Smiling, Nicholas approached him. The man was in his late fifties, unshaven and unwashed. A lank tangle of dark hair hung over his thick features, and his clothes, ragged and crusted with filfth, reeked of liquor and other, less palatable fluids.
In spite of the cold, the lower half of his shirt was untucked and undone, flapping in the breeze, and his distended belly swelled over his pants like a plucked turkey. As Nicholas drew nearer, the man’s pleas for a cigarette were broken by a sudden and violent coughing fit.
Nicholas crouched down in front of him. ‘Hello.’ he said warmly.
Gradually the man’s spasm subsided, and he regarded Nicholas with his watery, bloodshot gaze. ‘Ah.’ he sighed, his breath a sour cloud in the cold December air. ‘Good evening, sir. Could you spare a cigarette for a man who lives outside?’
Nicholas looked him over. The amber staining of the man’s fingertips told him that he’d spent much of his life pursuing on fatal disease after another, and the crimson flecks left on his lips by the coughing fit indicated that this Christmas Eve, this special night, he might finally have caught up.
Nicholas shook his head. ‘I don’t smoke. Sorry.’
The man sighed again. ‘A pity. I’d give anything for a cigarette on a cold night like this.’
‘However,’ Nicholas went on, smiling. ‘I do happen to have these.’
He held a gloved, long-fingered hand out to the man. In it was pack of cigarettes, an old style pack, minus the modern cellophane shroud and the flip-top lid. The man’s eyes brightened, and just for a moment, beneath the greying stubble and the dirt silting the creases of his face, he looked twenty-five again.
‘Hey,’ he said, his own smile exposing the blackened tombstones of his teeth. ‘I haven’t seen that brand for years. I used to smoke them when I was – ‘ His smile faded a little. ‘When I was courting. I didn’t know they still made ’em.’
‘They don’t.’ said Nicholas. He opened the pack and gave the man his cigarette. ‘Here.’
‘Hmm, no filters back then,’ the man muttered, putting the white tube to his crimson lips. ‘Real coffin nails, these are. Gotta light?’
Nicholas produced a match and lit the roll of tobacco, watching as the man inhaled gratefully, listening as the disintegrating bellows of his lungs wheezed with the effort. As he began to expel the smoke though, something seemed to break inside him and his body shook with another bout of coughing. As the wracking moment passed, Nicholas noted more bloodied fragments on his lips.
‘That’s good,’ whispered the man. ‘What I needed.’
‘Of course it is.’ Nicholas said kindly. He placed the cigarettes and matches at the man’s side. ‘A gift for you, my friend.’

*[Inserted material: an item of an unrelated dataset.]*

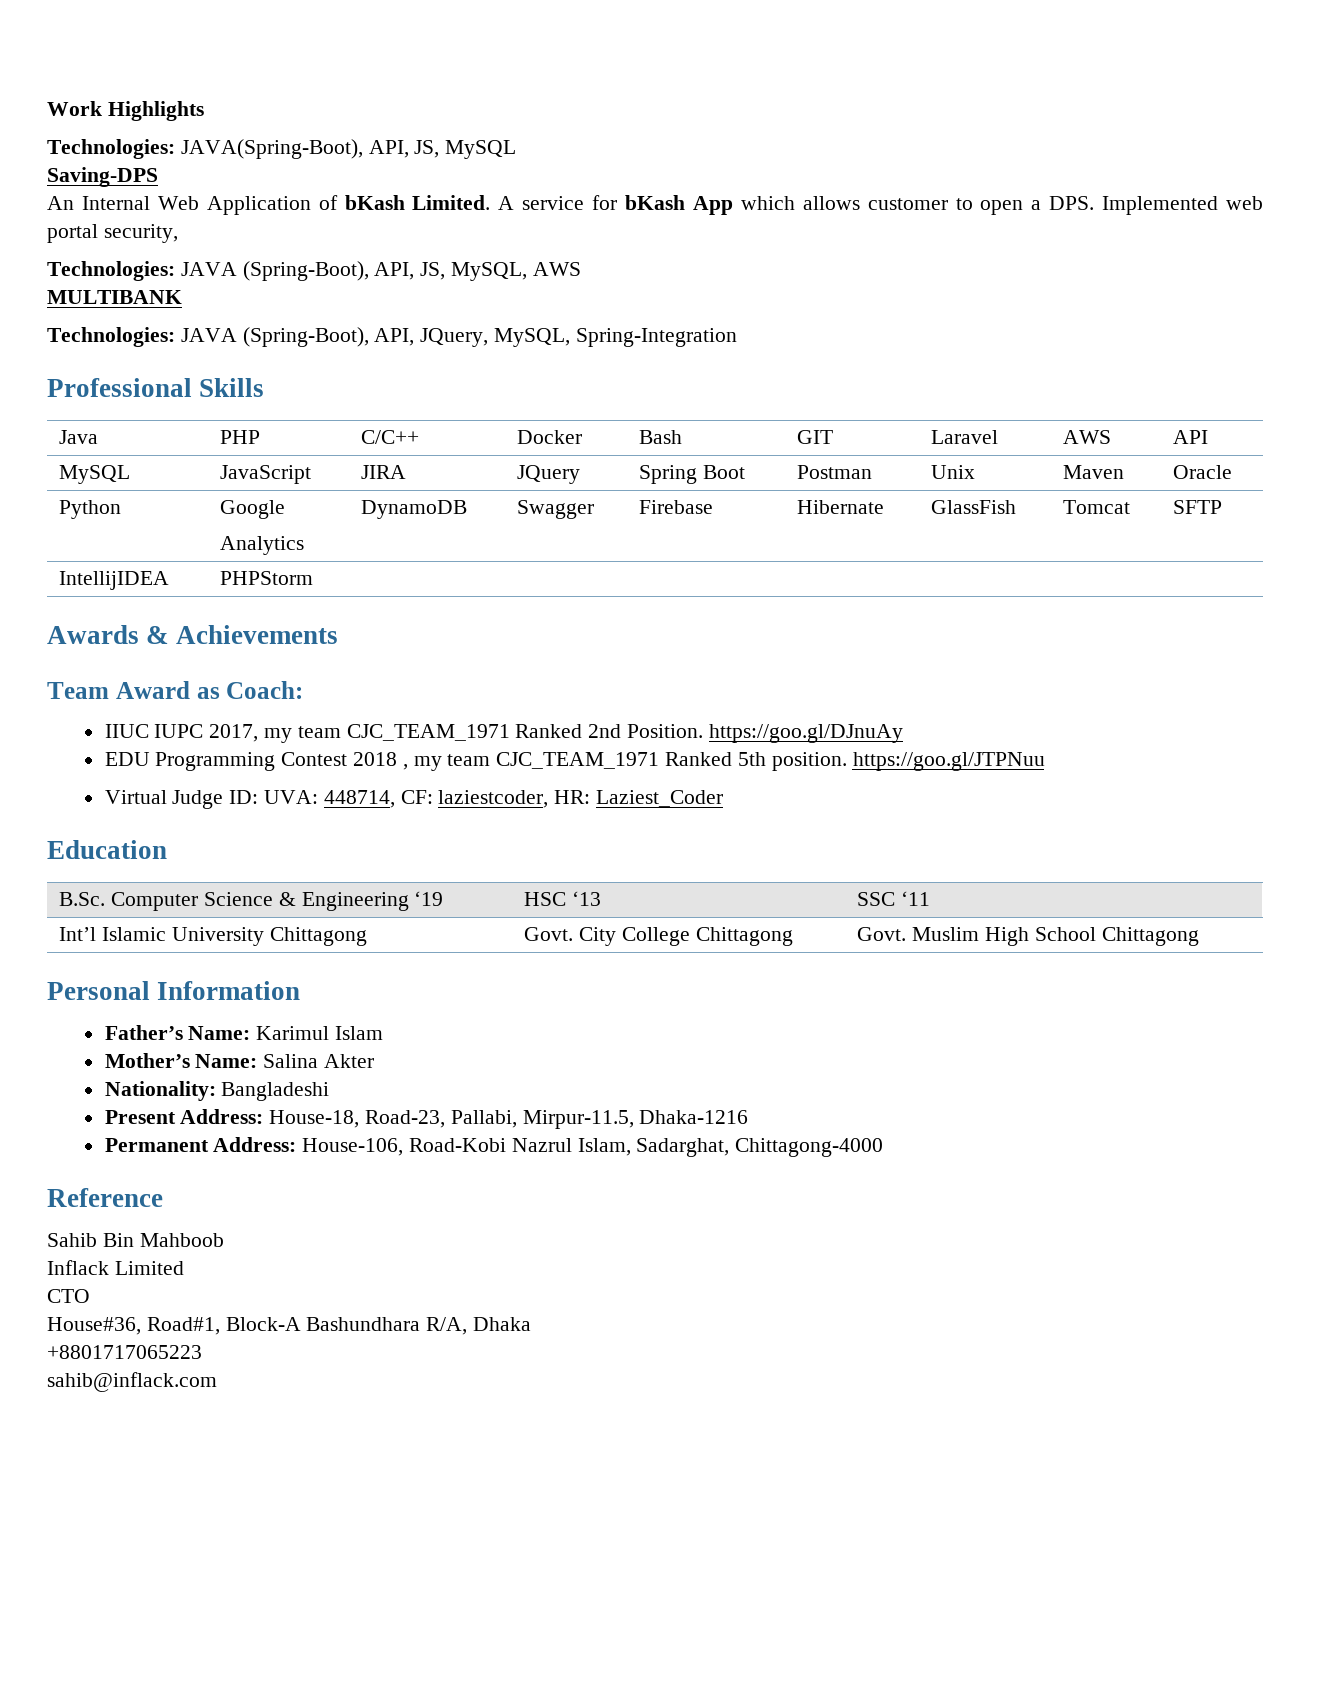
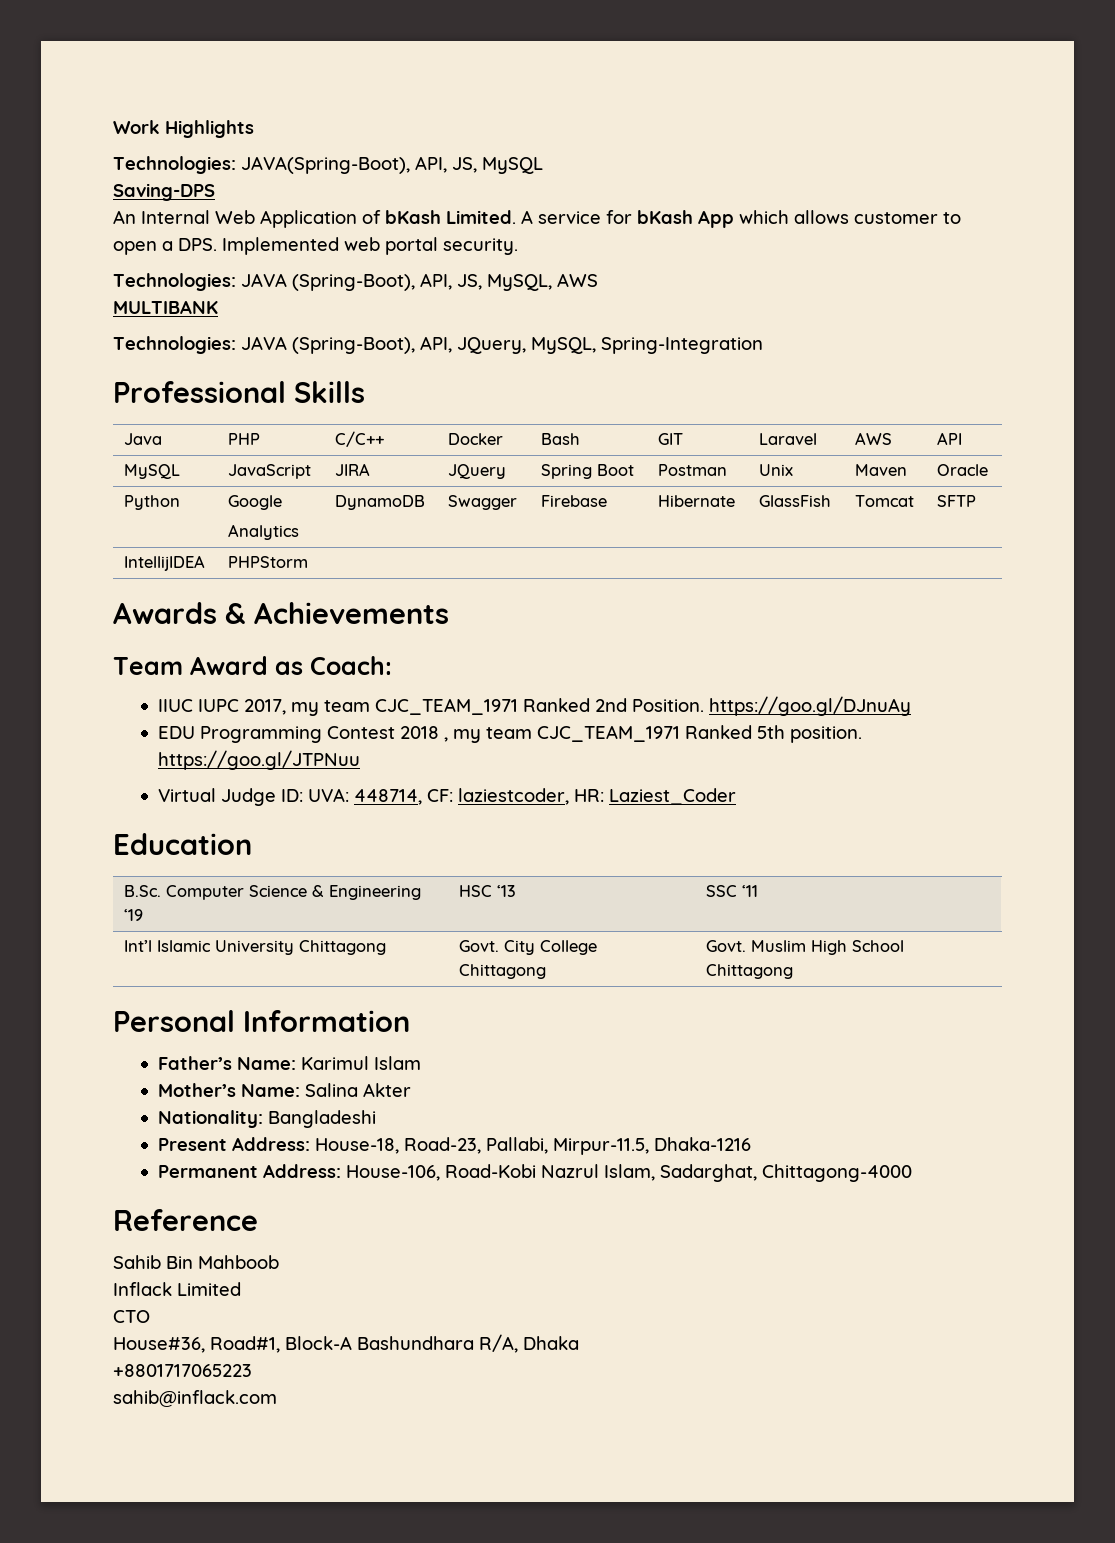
- A service for bKash App which allows customer to open a DPS. Implemented web portal security,
+ A service for bKash App which allows customer to open a DPS. Implemented web portal security.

‘Are … are you sure?’ stuttered the man. ‘I mean -‘
‘I’m sure.’ Nicholas told him, rising. ‘Merry Christmas.’
The man grinned at him. ‘Well, thanks! Merry Christmas to you, too!’ He held out a trembling hand to Nicholas, who shook it warmly.
As their grips slipped apart, the man’s eyes grew wider suddenly. For the first time he seemed to register his benefactor’s appearance: the rounded build, burgundy overcoat and frost-white beard apparently struck some chord in his fog-filled brain, and his black grin broadened.
‘Hey,’ he whispered confidentially. ‘Hey, you know who you are, don’t you? You’re Father Christmas.’
‘There is no Father Christmas, my friend.’ chuckled Old Nick unpleasantly, and disappeared into the crowd.